Englishman, that Marmaduke Haward of Fair View, who came to me and said,

'Half-breed, seeing that an Indian and a bloodhound have gifts in common,

we will take up the quest together. Find her, though it be to lose her to

me that same hour! And look that in our travels you try no foul play, for

this time I go armed,'--what of him?"

Audrey waved her hand toward the house she had left. "He is there. Let us

make haste." As she spoke she descended the steps, and, evading his eager

hand, stepped into the canoe. He looked at her doubtfully, half afraid, so

strange was it to see her sitting there, so like a spirit from the land

beyond the sun, a revenant out of one of old Pierre's wild tales, had

she come upon him.

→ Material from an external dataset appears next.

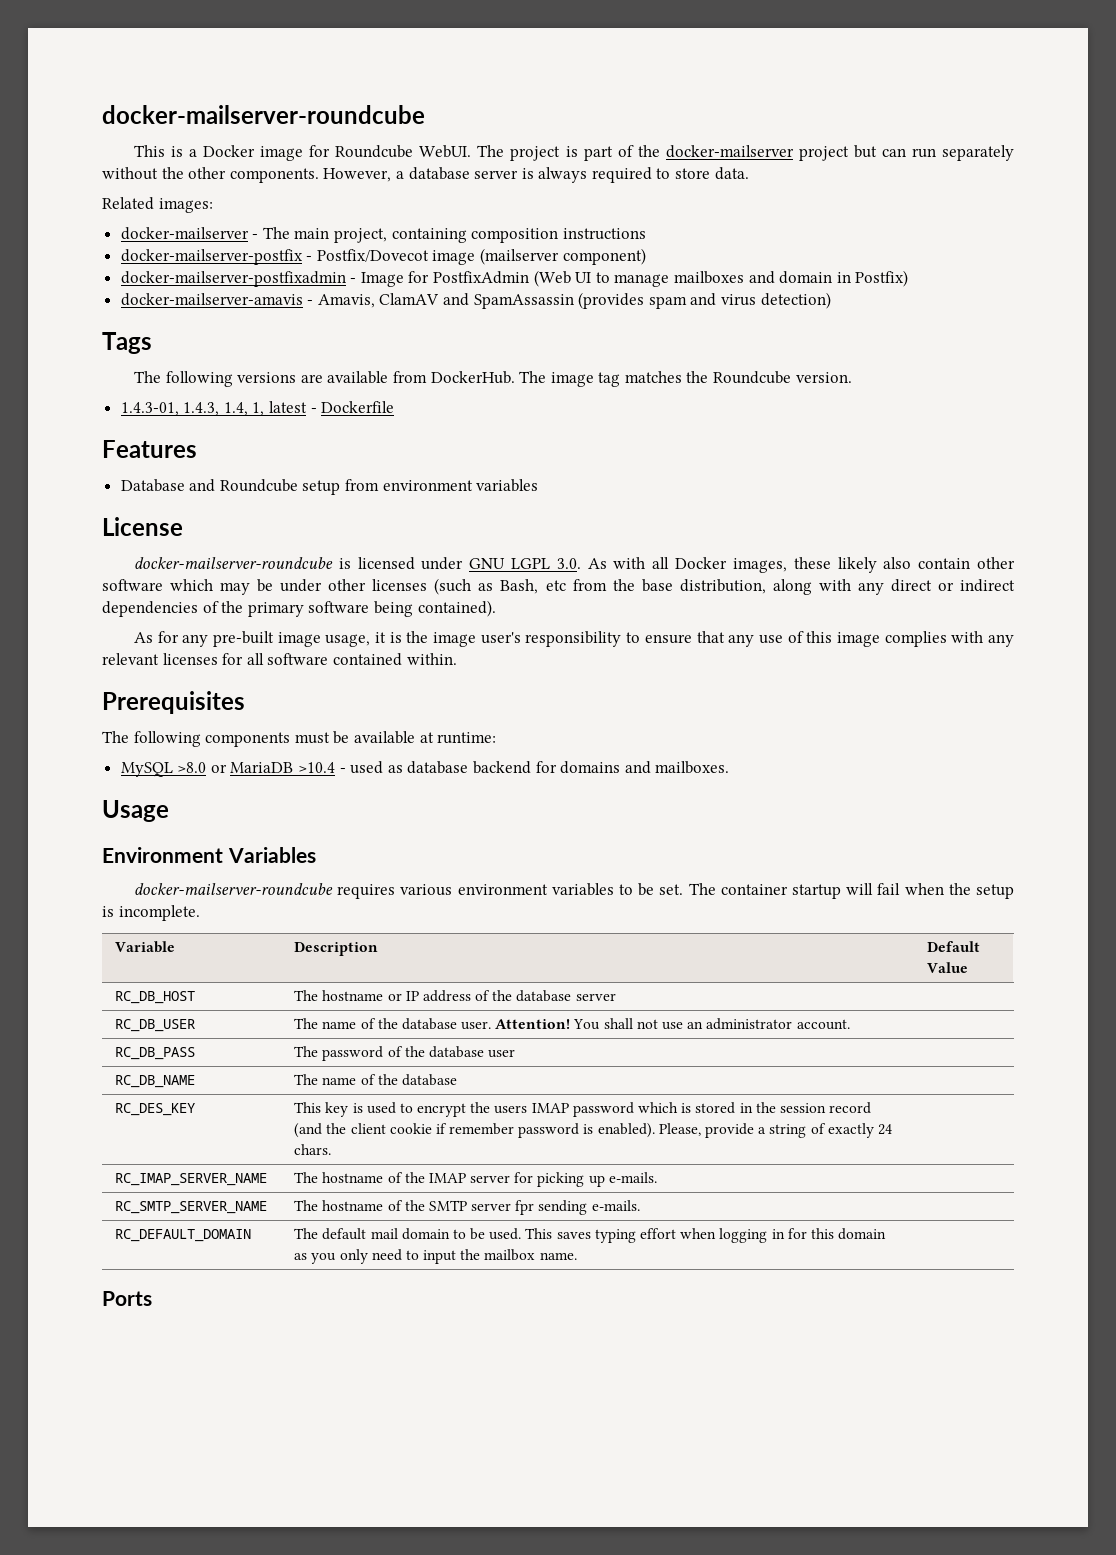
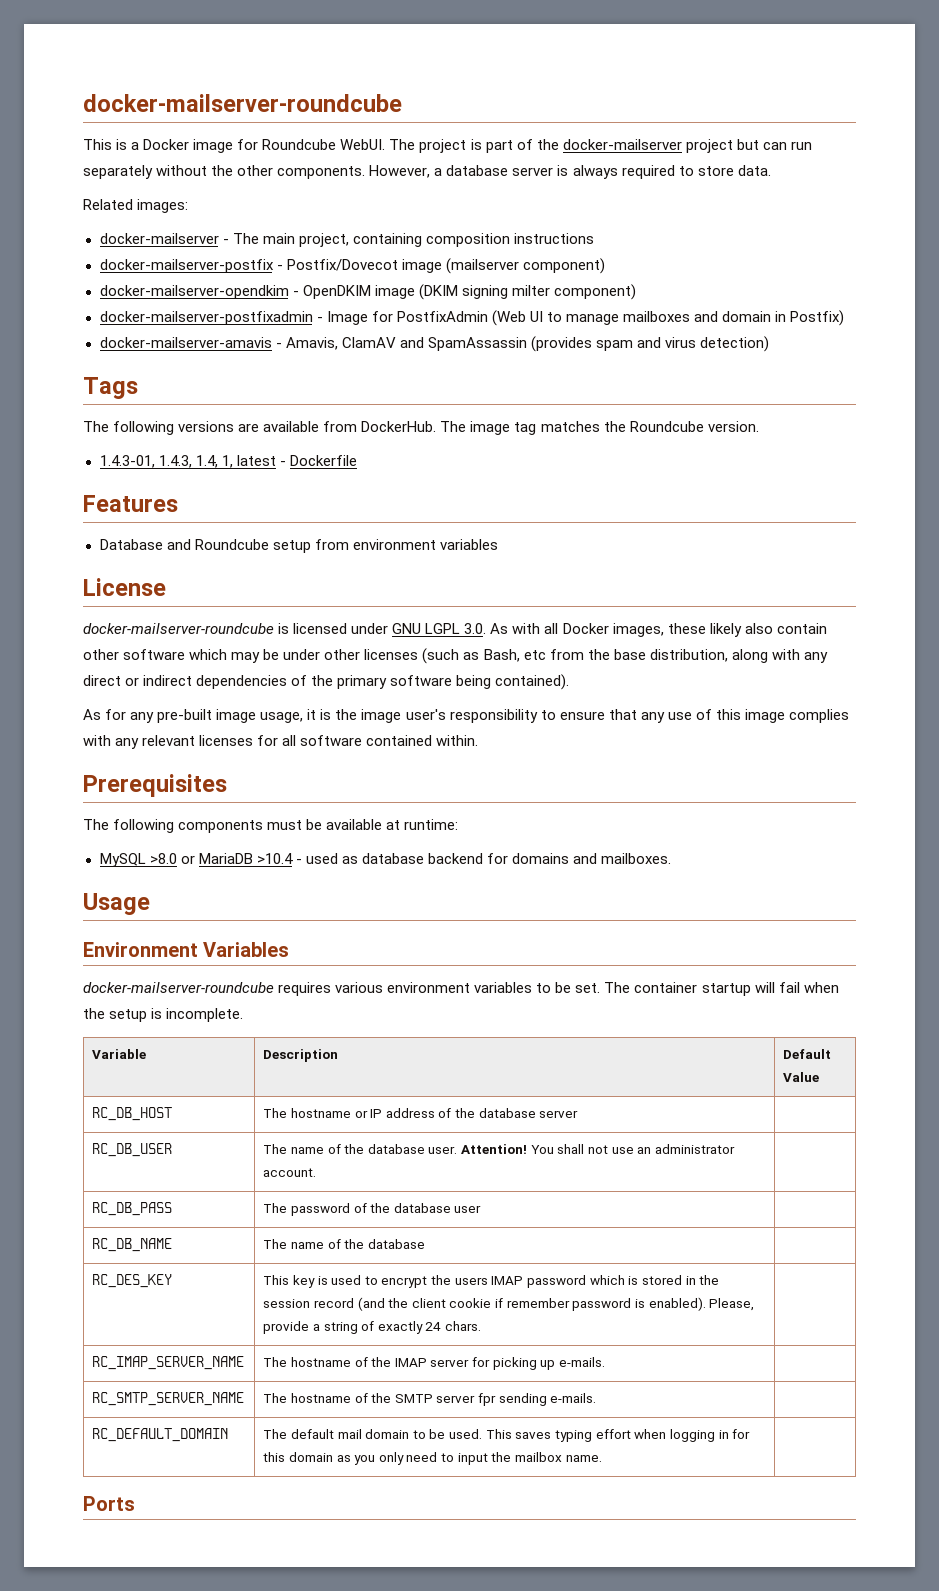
+ docker-mailserver-opendkim - OpenDKIM image (DKIM signing milter component)

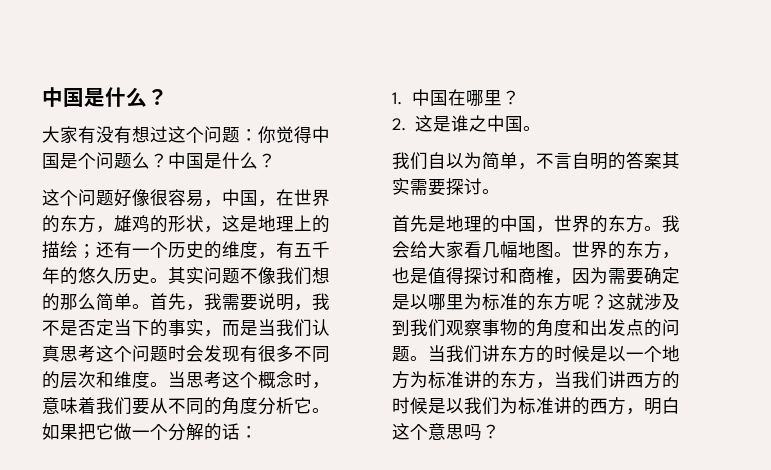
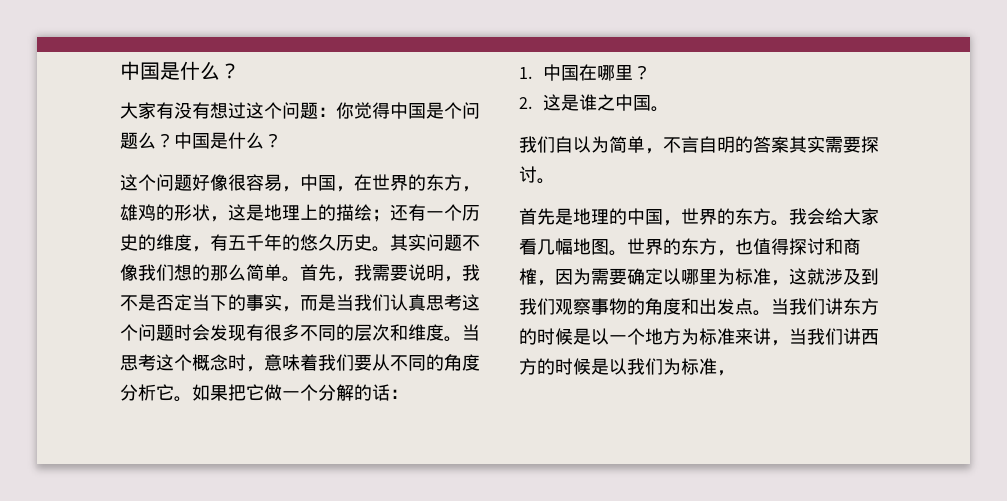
- 世界的东方，也是值得探讨和商榷，因为需要确定是以哪里为标准的东方呢？这就涉及到我们观察事物的角度和出发点的问题。
+ 世界的东方，也值得探讨和商榷，因为需要确定以哪里为标准，这就涉及到我们观察事物的角度和出发点。
- 当我们讲东方的时候是以一个地方为标准讲的东方，当我们讲西方的时候是以我们为标准讲的西方，明白这个意思吗？
+ 当我们讲东方的时候是以一个地方为标准来讲，当我们讲西方的时候是以我们为标准，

With quickened breath he loosed the canoe from its

mooring and took up the paddle. A moment, and they were quit of the

Westover landing and embarked upon a strange journey, during which hour

after hour Hugon made wild love, and hour after hour Audrey opened not her

lips. As the canoe went swiftly down the flood, lights sprung up in the

house it was leaving behind. A man, rising from his chair with a heavy

sigh, walked to the parlor window and looked out upon lawn and sky and

river, but, so dark had it grown, saw not the canoe; thought only how

deserted, how desolate and lonely, was the scene.